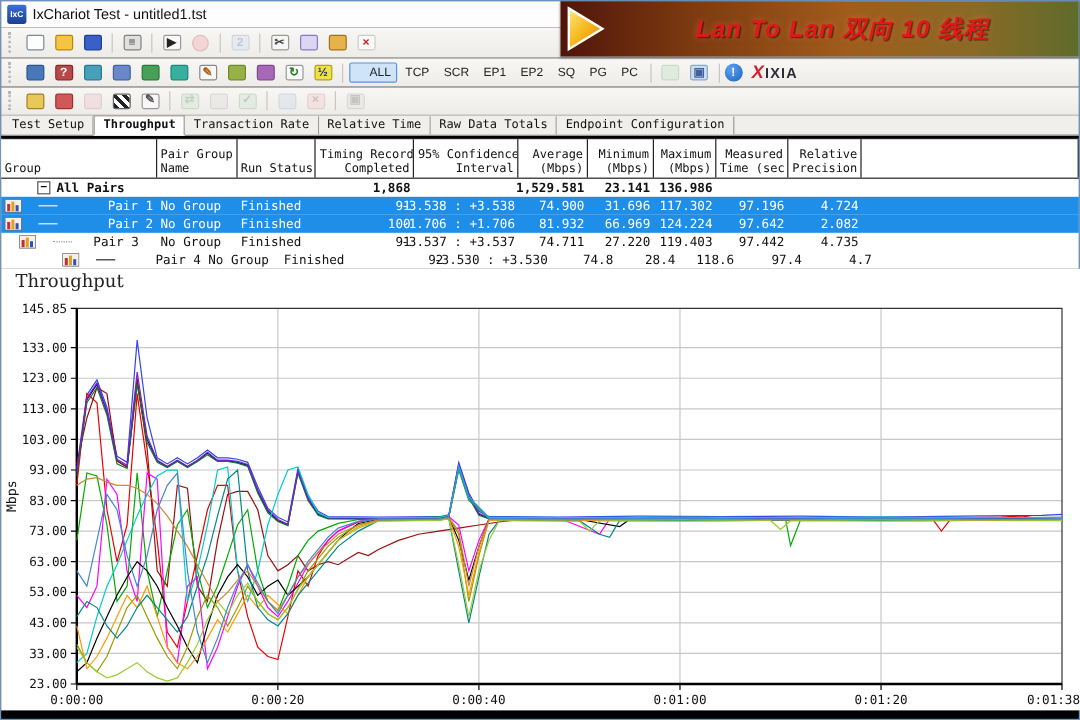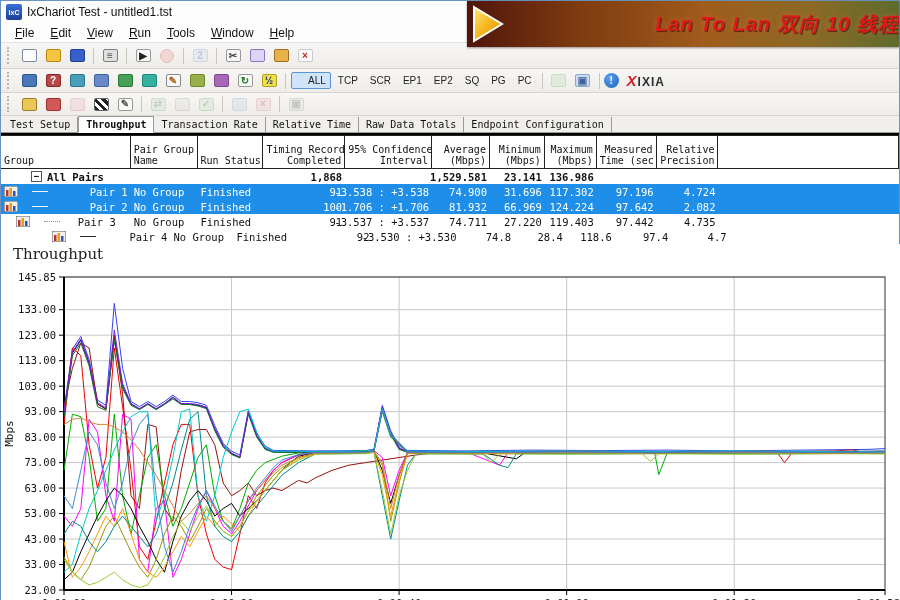--- a/index.html
+++ b/index.html
@@ -13,21 +13,21 @@
   .app-icon { width:16px; height:16px; background:linear-gradient(180deg,#3a6fd8,#1b3f94); color:#fff;
     font-size:7px; font-weight:bold; display:flex; align-items:center; justify-content:center;
     border-radius:2px; margin-right:5px; }
   .title-text { font-size:12px; color:#111; }
 
   
   .banner { position:absolute; top:0; right:0; width:432px; height:46px; z-index:10;
     background:linear-gradient(90deg,#50150a 0%,#7c3a10 25%,#a05c1c 55%,#8a6a26 80%,#5f6b2c 100%);
     display:flex; align-items:center; box-shadow:0 1px 2px rgba(0,0,0,.4); }
   .banner svg { margin-left:4px; }
-  .banner-text { flex:1; text-align:right; font-size:20px; font-weight:bold; font-style:italic;
+  .banner-text { flex:1; text-align:center; font-size:20px; font-weight:bold; font-style:italic;
     color:#e01818; text-shadow:1px 1px 1px rgba(0,0,0,.55), 0 0 6px rgba(255,120,80,.5);
     letter-spacing:1px; white-space:nowrap; overflow:hidden; }
 
   
   .menubar { height:20px; display:flex; align-items:center; padding-left:6px; background:#fdfdfd;
     border-bottom:1px solid #e3e3e3; }
   .menu-item { font-size:12px; color:#111; padding:2px 8px; cursor:default; }
 
   
   .toolbar { display:flex; align-items:center; background:linear-gradient(180deg,#f8f7f5,#eeece8);
@@ -103,29 +103,20 @@
           <stop offset="0" stop-color="#ffe878"></stop>
             <stop offset="0.5" stop-color="#f6b61e"></stop>
             <stop offset="1" stop-color="#d98a0a"></stop>
         </linearGradient>
       </defs>
       <polygon points="3,2 31,19 3,36" fill="url(#gold)" stroke="#ffffff" stroke-width="2"></polygon>
     </svg>
     <span class="banner-text">Lan To Lan 双向 10 线程</span>
   </div>
 
-  <div class="menubar" id="menubar">
-      <span class="menu-item"><u>F</u>ile</span>
-      <span class="menu-item"><u>E</u>dit</span>
-      <span class="menu-item"><u>V</u>iew</span>
-      <span class="menu-item"><u>R</u>un</span>
-      <span class="menu-item"><u>T</u>ools</span>
-      <span class="menu-item"><u>W</u>indow</span>
-      <span class="menu-item"><u>H</u>elp</span>
-    </div>
 
   <div class="toolbar tb1" id="tb1">
       <div class="grip"></div>
       <div class="tbbtn">
         <div class="tbicon" style="background: rgb(253, 253, 253); border: 1px solid rgb(122, 138, 154);"></div>
       </div>
       <div class="tbbtn">
         <div class="tbicon" style="background: rgb(245, 197, 66); border: 1px solid rgb(184, 134, 11);"></div>
       </div>
       <div class="tbbtn">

- _HOW TO COMPLETE THIS TASK_: The lines above that hold "bold" are the result; show every one of them.

- _SOLVED PROBLEM_:
     font-size:7px; font-weight:bold; display:flex; align-items:center; justify-content:center;
-  .banner-text { flex:1; text-align:right; font-size:20px; font-weight:bold; font-style:italic;
+  .banner-text { flex:1; text-align:center; font-size:20px; font-weight:bold; font-style:italic;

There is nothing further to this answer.